## [Problem to solve]
If a line in the entries below contains "sandbox", copy it.

═══ Data listing

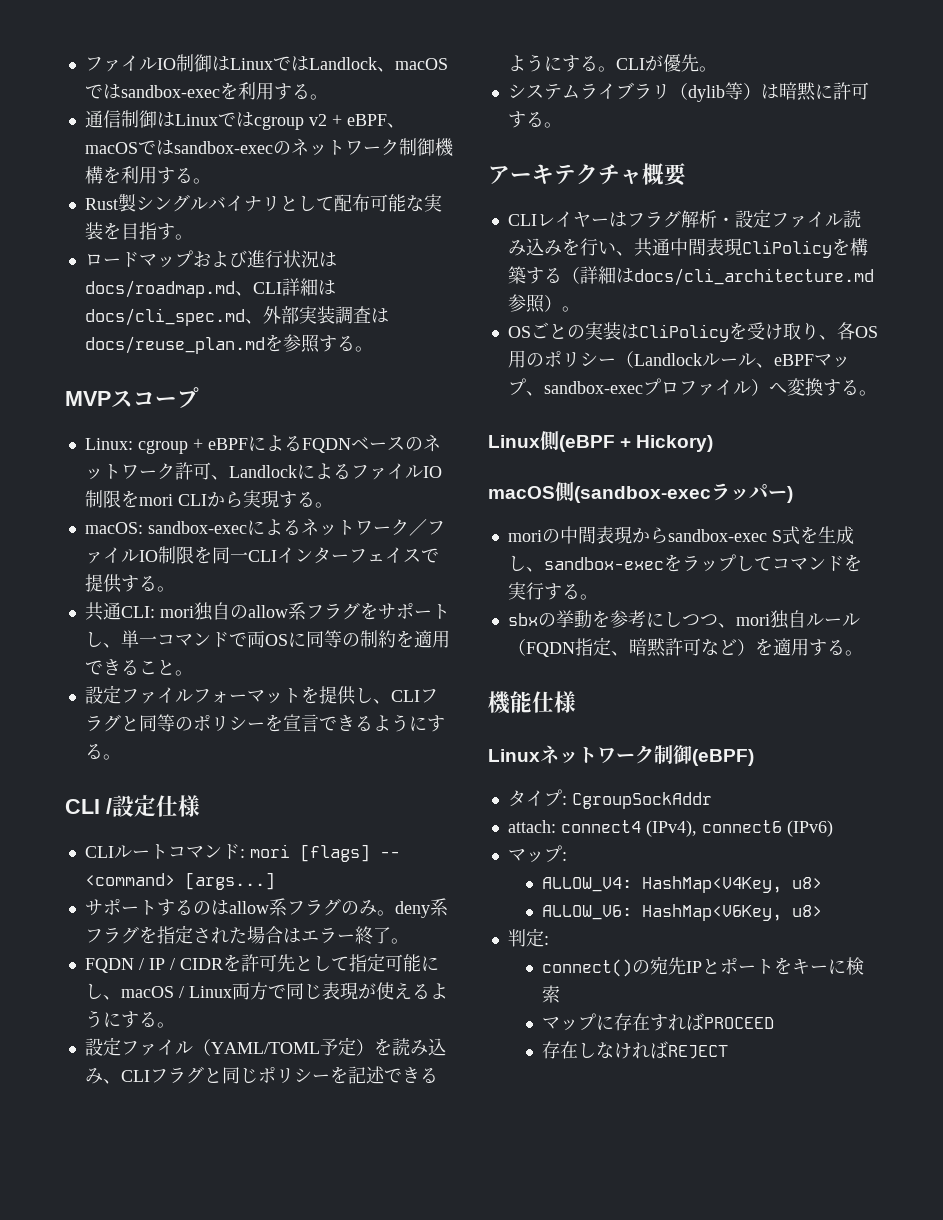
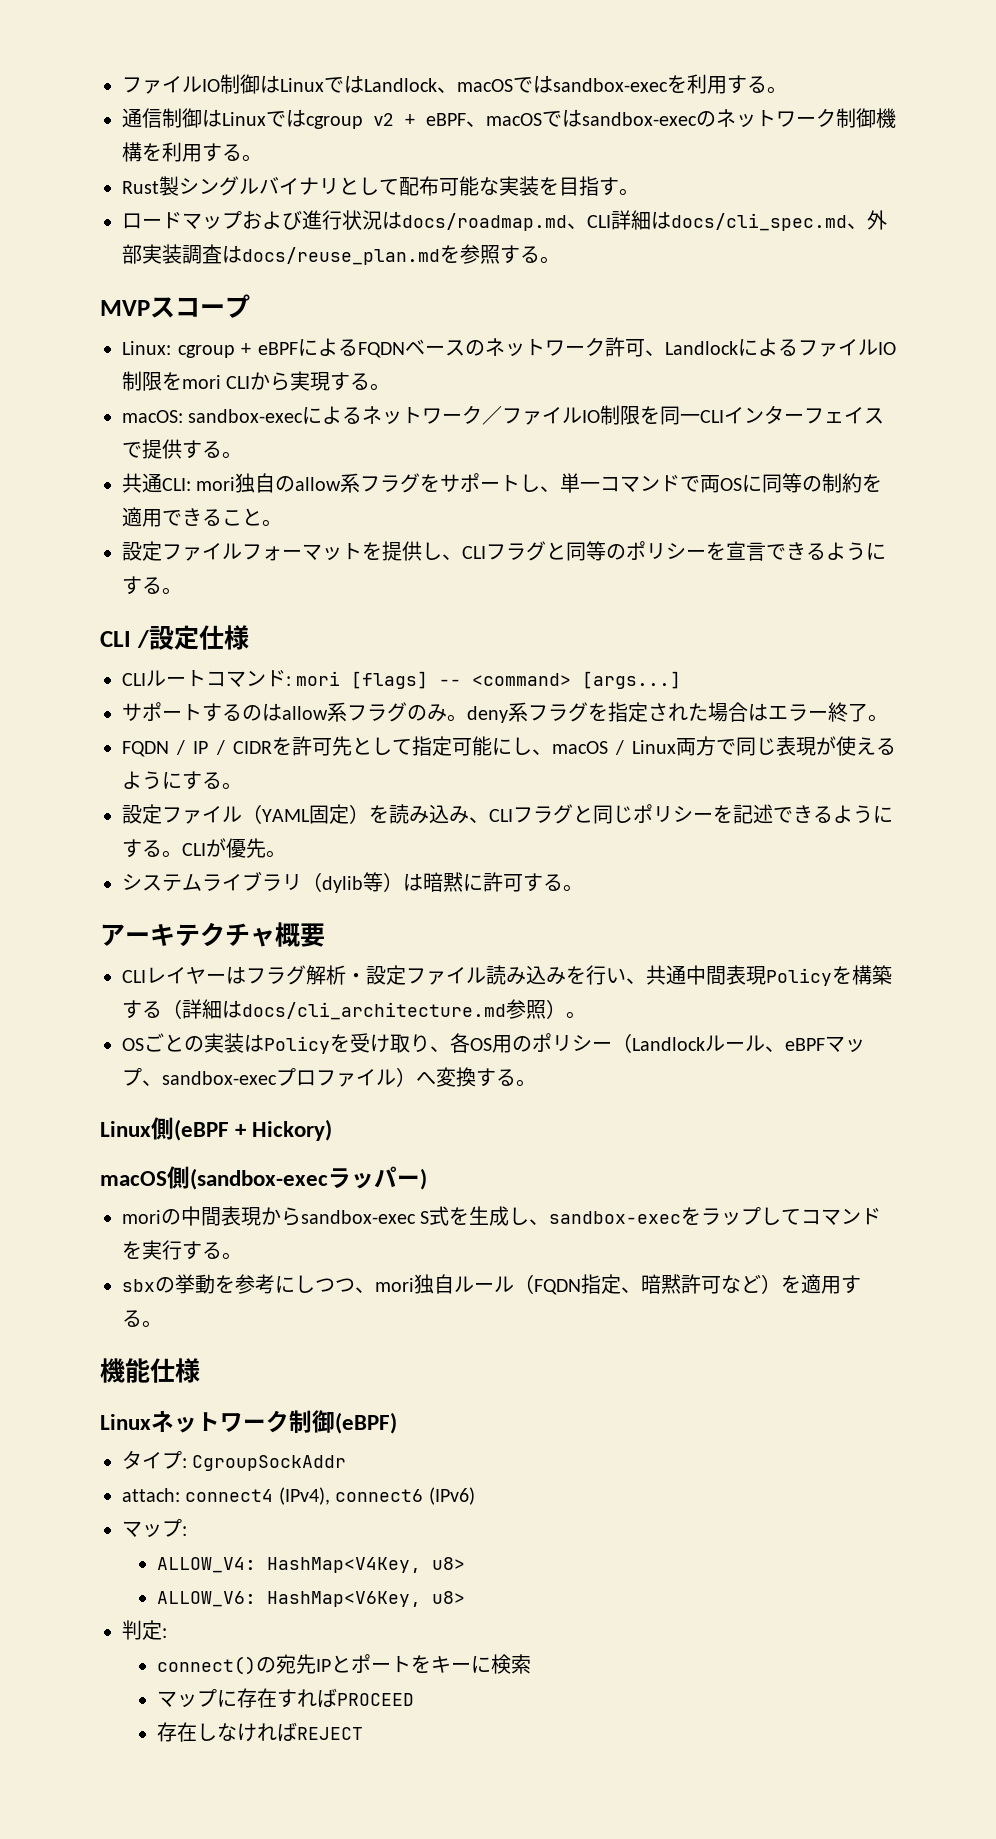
- 設定ファイル（YAML/TOML予定）を読み込み、CLIフラグと同じポリシーを記述できるようにする。
+ 設定ファイル（YAML固定）を読み込み、CLIフラグと同じポリシーを記述できるようにする。
- CLIレイヤーはフラグ解析・設定ファイル読み込みを行い、共通中間表現CliPolicyを構築する（詳細はdocs/cli_architecture.md参照）。
+ CLIレイヤーはフラグ解析・設定ファイル読み込みを行い、共通中間表現Policyを構築する（詳細はdocs/cli_architecture.md参照）。
- OSごとの実装はCliPolicyを受け取り、各OS用のポリシー（Landlockルール、eBPFマップ、sandbox-execプロファイル）へ変換する。
+ OSごとの実装はPolicyを受け取り、各OS用のポリシー（Landlockルール、eBPFマップ、sandbox-execプロファイル）へ変換する。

══════

## [Written solution]
- OSごとの実装はCliPolicyを受け取り、各OS用のポリシー（Landlockルール、eBPFマップ、sandbox-execプロファイル）へ変換する。
+ OSごとの実装はPolicyを受け取り、各OS用のポリシー（Landlockルール、eBPFマップ、sandbox-execプロファイル）へ変換する。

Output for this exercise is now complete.